Record excerpts: Begin

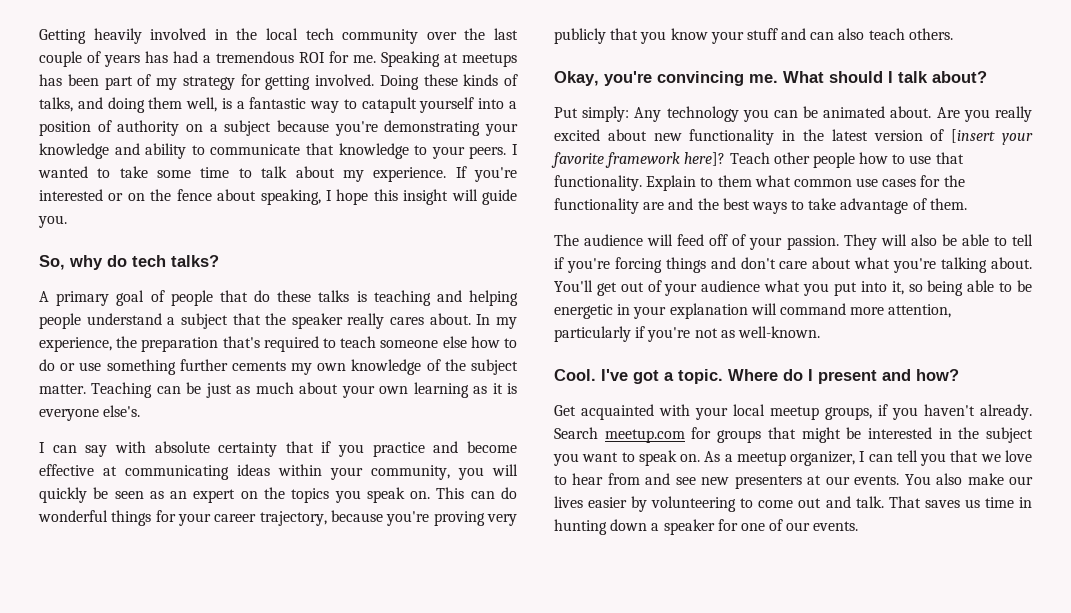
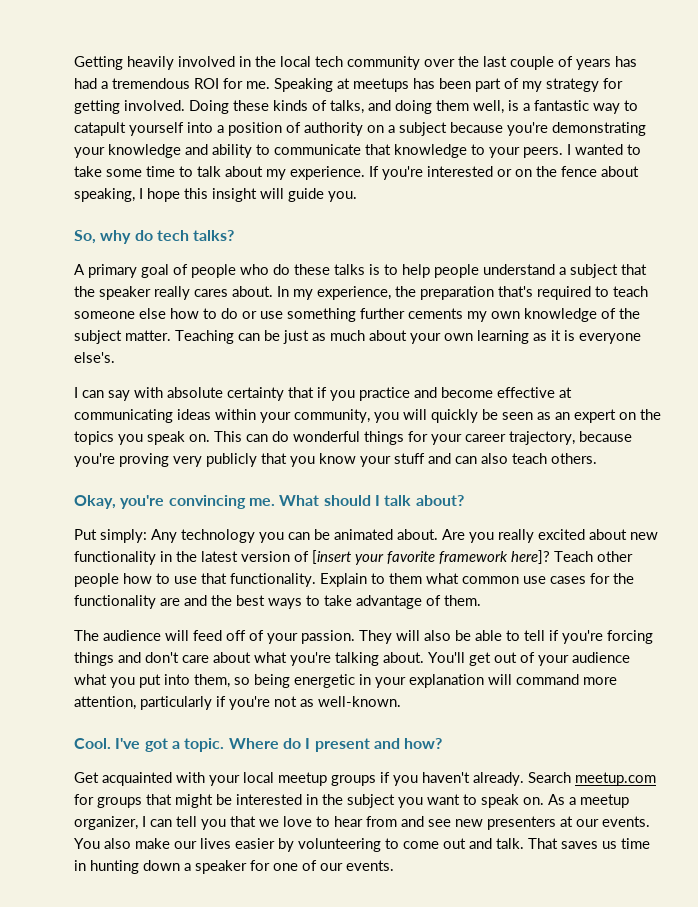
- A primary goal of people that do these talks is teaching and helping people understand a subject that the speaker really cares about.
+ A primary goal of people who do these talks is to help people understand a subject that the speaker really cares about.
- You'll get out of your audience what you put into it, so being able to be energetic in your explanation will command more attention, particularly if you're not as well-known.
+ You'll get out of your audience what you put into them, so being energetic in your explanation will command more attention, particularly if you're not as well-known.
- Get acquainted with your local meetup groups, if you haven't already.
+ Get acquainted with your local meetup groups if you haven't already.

Record excerpts: End

* [Exercise objective] The expected output is every record above, copied exactly, without pictures.

* [Solved exercise]
- A primary goal of people that do these talks is teaching and helping people understand a subject that the speaker really cares about.
+ A primary goal of people who do these talks is to help people understand a subject that the speaker really cares about.
- You'll get out of your audience what you put into it, so being able to be energetic in your explanation will command more attention, particularly if you're not as well-known.
+ You'll get out of your audience what you put into them, so being energetic in your explanation will command more attention, particularly if you're not as well-known.
- Get acquainted with your local meetup groups, if you haven't already.
+ Get acquainted with your local meetup groups if you haven't already.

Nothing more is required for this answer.